I agree completely about using ACCDR files or the runtime switch instead of running two versions.

However, I deliberately didn't mention either of those as the OP stated he wanted to use MS 365 Access Runtime for testing as well as having Access 2019
Hi isladogs, arnel_gp, george hepworth,
Great info from all. I did open the db in runtime using the shortcuts. After doing so, I had questions which I posted on 6/24/22 as "Relationship flow chart not appearing." If you could look at that posting and reply I would much appreciate it. Additionally, I wanted to compare what I was experiencing with my db (the migration to SQL Express and also opening in Runtime) with doing the same procedures with Northwind db. So I opened my Access 2019 and opened a new Northwind db, and save the file. When I tried to open it in Runtime it would not allow me to do so. I WAS AMAZED THAT MS's OWN NORTHWIND COULD NOT OPEN IN RUNTIME. Could you also check that out? I'm asking for your help because of the great input you gave on this posting!

@malcolm_p_galvin_jr 

 

Did the NW application simply fail to start in runtime? Or, was an error raised?

 

I can't find the other thread: Relationship flow chart not appearing.
Please can you provide a link

@George Hepworth 

 

I ran the Northwind template as an accdr.

 

Yes, there is a macro action in the AutoExec macro that fails to run in the runtime. However, removing that one macro action is all it took to eliminate that problem

 

The macro action in question, SetDisplayedCategories, manipulates the Navigation Pane, which is not permitted in the run time environment, so it's not unexpected that it would fail.

 

GeorgeHepworth_0-1656543252639.png

 

 

 

https://techcommunity.microsoft.com/t5/sql-server/relationship-flow-chart-not-appearing/m-p/3549372
Here is the posting:
Relationship flow chart not appearing
When I used Access as the back end for my database, I would click onto Database Tools then Relationships and would get a flow chart of all the my tables and all the relationships: ie one-to-many, etc.. The Database Documenter would also list the relationships.
Now that I use SQL Express Server as the back end for my database, when I open Access and click onto Database Tools then Relationships my tables appear without the relationship flow chart.
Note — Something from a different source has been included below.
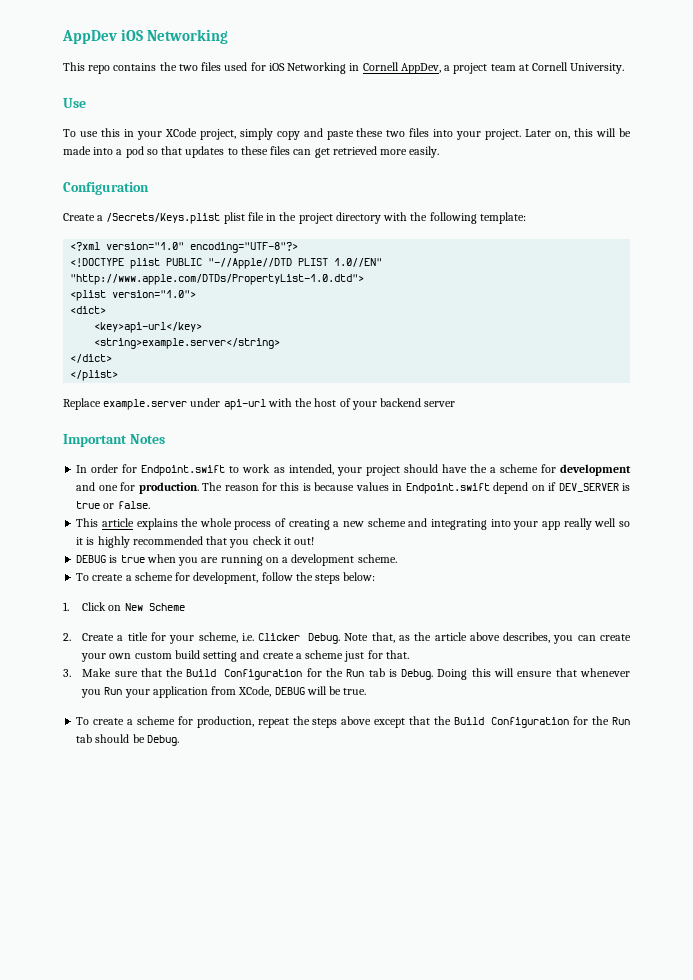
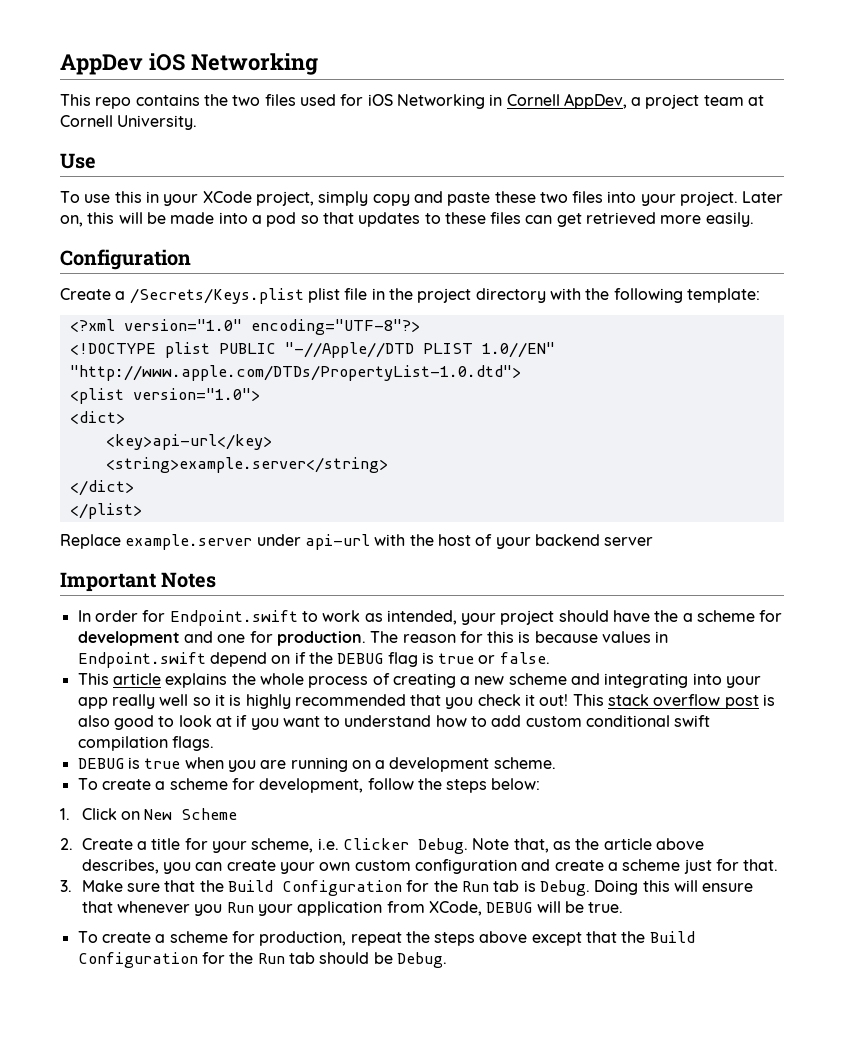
[558,483,619,492] DEV_SERVER -> [308,652,418,667] the DEBUG flag
(315, 541) none -> [572,694,776,709] [77,715,711,730] [77,736,214,751] This stack overflow post is also good to look at if you want to understand how to add custom conditional swift compilation flags.
[174,650,238,662] build setting -> [414,859,517,874] configuration

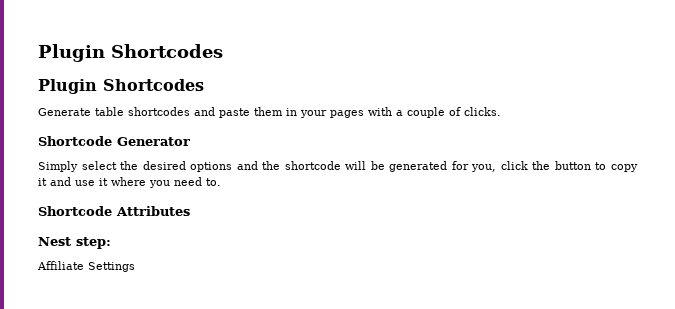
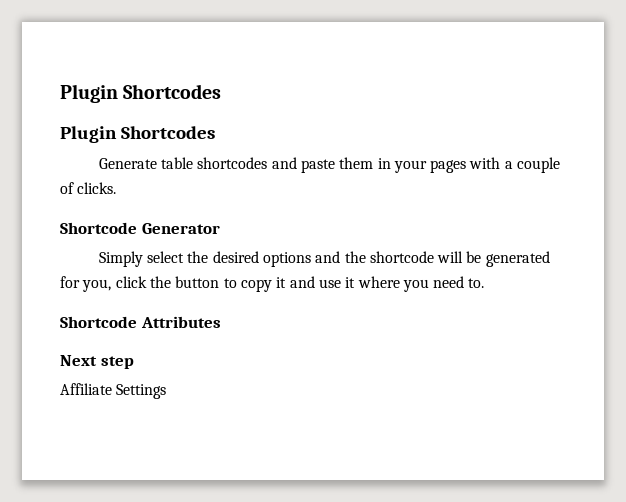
[38,237,111,249] Nest step: -> [60,355,134,369] Next step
The Database Documenter does not list any relationships.
Am I doing something wrong.
I thought that the relationships were transferred with the tables to the SQL Server.

@malcolm_p_galvin_jr 

 

Ah, what you refer to as the "Relationship flow chart" is better known as the "Relationship Window" in Access and as the "Relationship Diagram" in SQL Server, so that part is cleared up.

 

True, relationships should be transferred when migrating tables from Access to SQL Server, and, if you open SSMS and select "Relationship Diagram" you can see and modify relationships. Note that there can be multiple versions for a database, should it happen to have a large number of tables.

 

GeorgeHepworth_0-1656615597308.png

 

In the Access Relationship Window, you can DISPLAY relationship information, but it can ONLY be modified in the SQL Server, so the Access Relationship Window should be considered a convenience, not a tool. Note, for example, that join lines do not designate Primary and Foreign Keys here; any lines drawn between fields are strictly visual aids. Moreover, by default, tables won't be displayed, so you do have to add them to the relationship window. 

 

GeorgeHepworth_1-1656615844006.png

 

 

@George Hepworth 

Great info again!  Access certainly is an amazing UI.  I am incorporating SQL in order to give multiple users of my db access via cell phones.  I would not do it if the Access data was reachable similar to the SQL data.